-------- Records shown

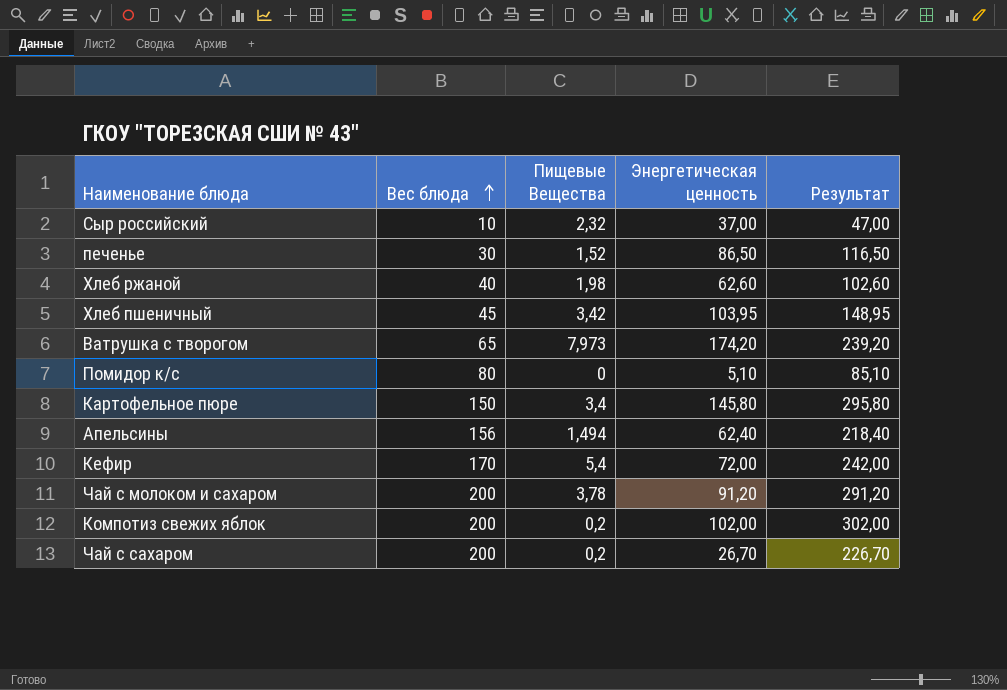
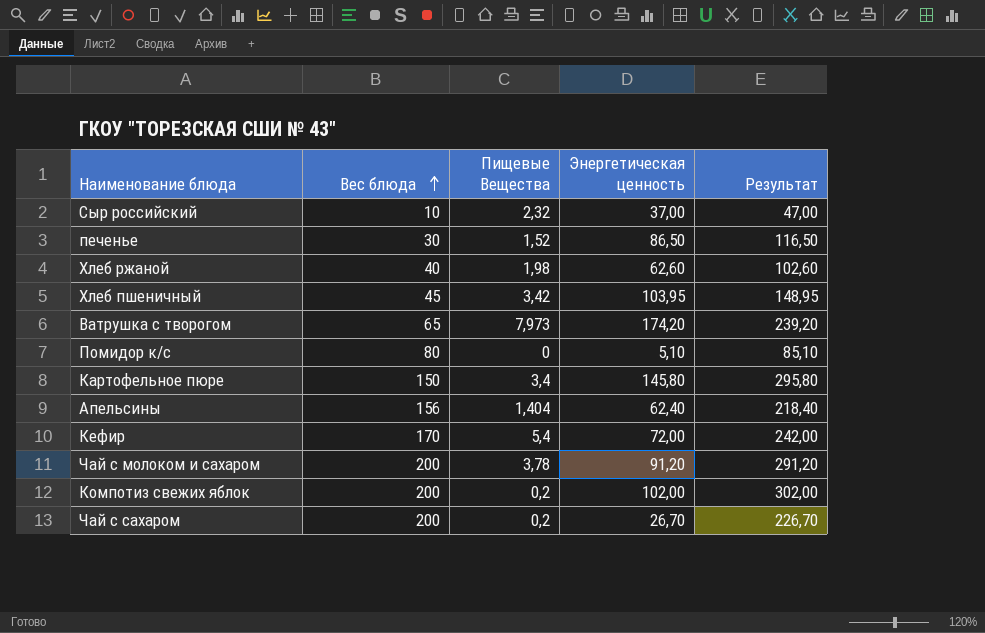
Апельсины | Пищевые Вещества: 1,494 -> 1,404

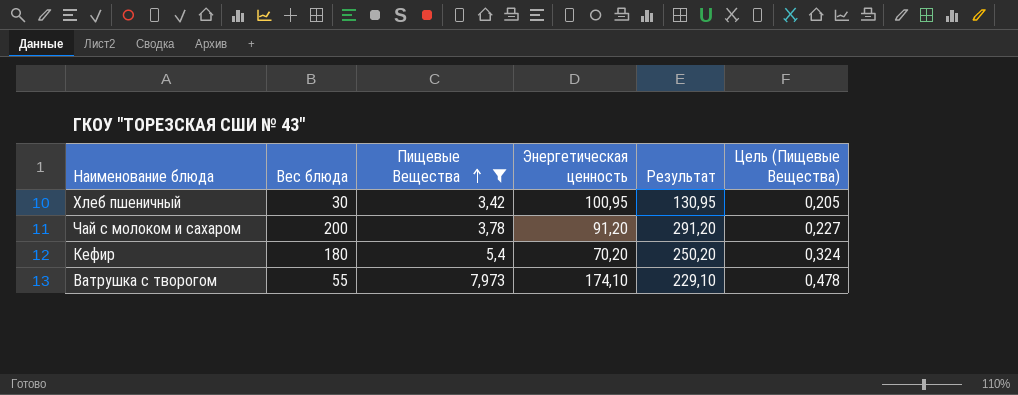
filter: none -> Пищевые Вещества >= 3,42
row order: Вес блюда ascending -> Пищевые Вещества ascending
column Цель (Пищевые Вещества) | formula: none -> [Пищевые Вещества] * 0,06
Хлеб пшеничный | Вес блюда: 45 -> 30
Хлеб пшеничный | Энергетическая ценность: 103,95 -> 100,95
Хлеб пшеничный | Результат: 148,95 -> 130,95
Кефир | Вес блюда: 170 -> 180
Кефир | Энергетическая ценность: 72,00 -> 70,20
Кефир | Результат: 242,00 -> 250,20
Ватрушка с творогом | Вес блюда: 65 -> 55
Ватрушка с творогом | Энергетическая ценность: 174,20 -> 174,10
Ватрушка с творогом | Результат: 239,20 -> 229,10

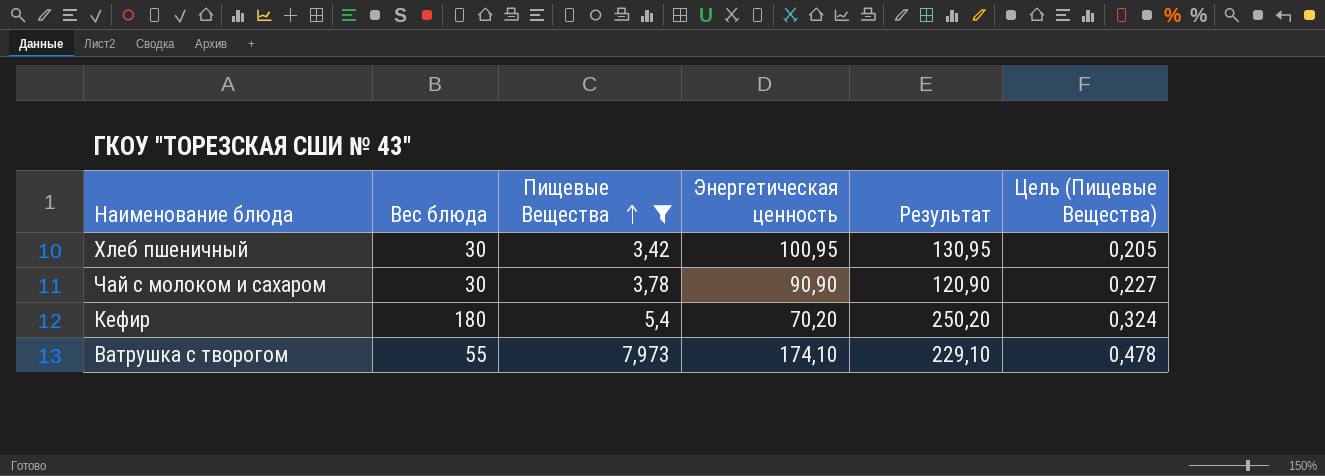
Чай с молоком и сахаром | Вес блюда: 200 -> 30
Чай с молоком и сахаром | Энергетическая ценность: 91,20 -> 90,90
Чай с молоком и сахаром | Результат: 291,20 -> 120,90

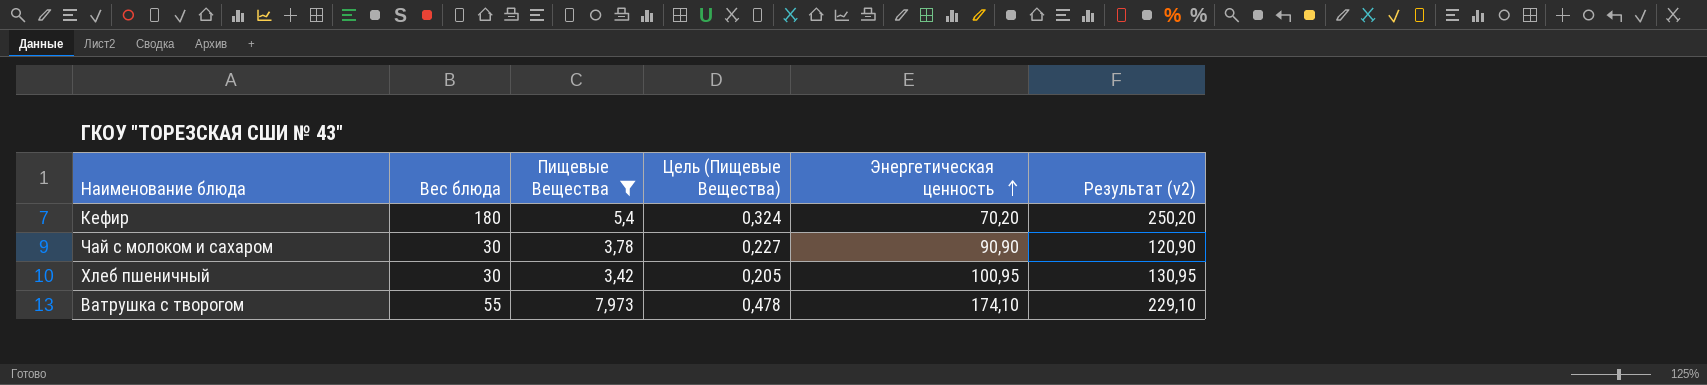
row order: Пищевые Вещества ascending -> Энергетическая ценность ascending
column Цель (Пищевые Вещества) | position: 6 -> 4
column name: Результат -> Результат (v2)

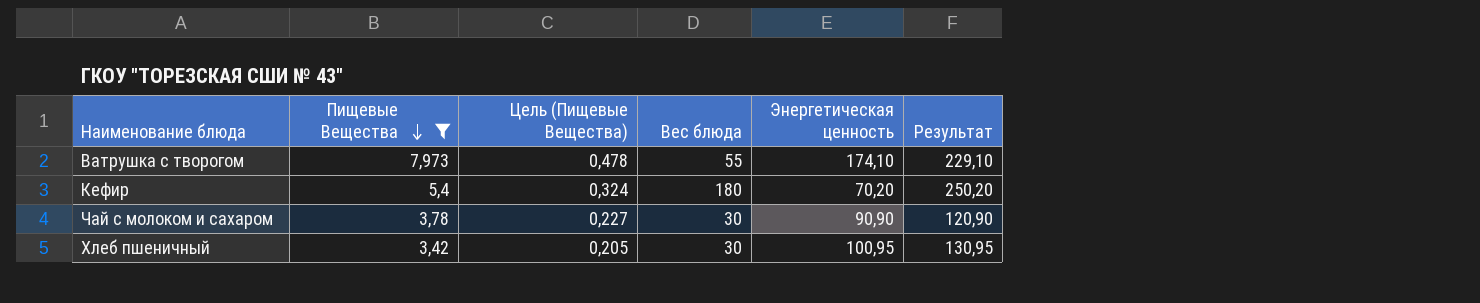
row order: Энергетическая ценность ascending -> Пищевые Вещества descending
column Вес блюда | position: 2 -> 4
column name: Результат (v2) -> Результат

----------------

- _Task to complete_
The answer is a number only: how many lines of the data above include "ascending"?

- _Solution to this problem_
3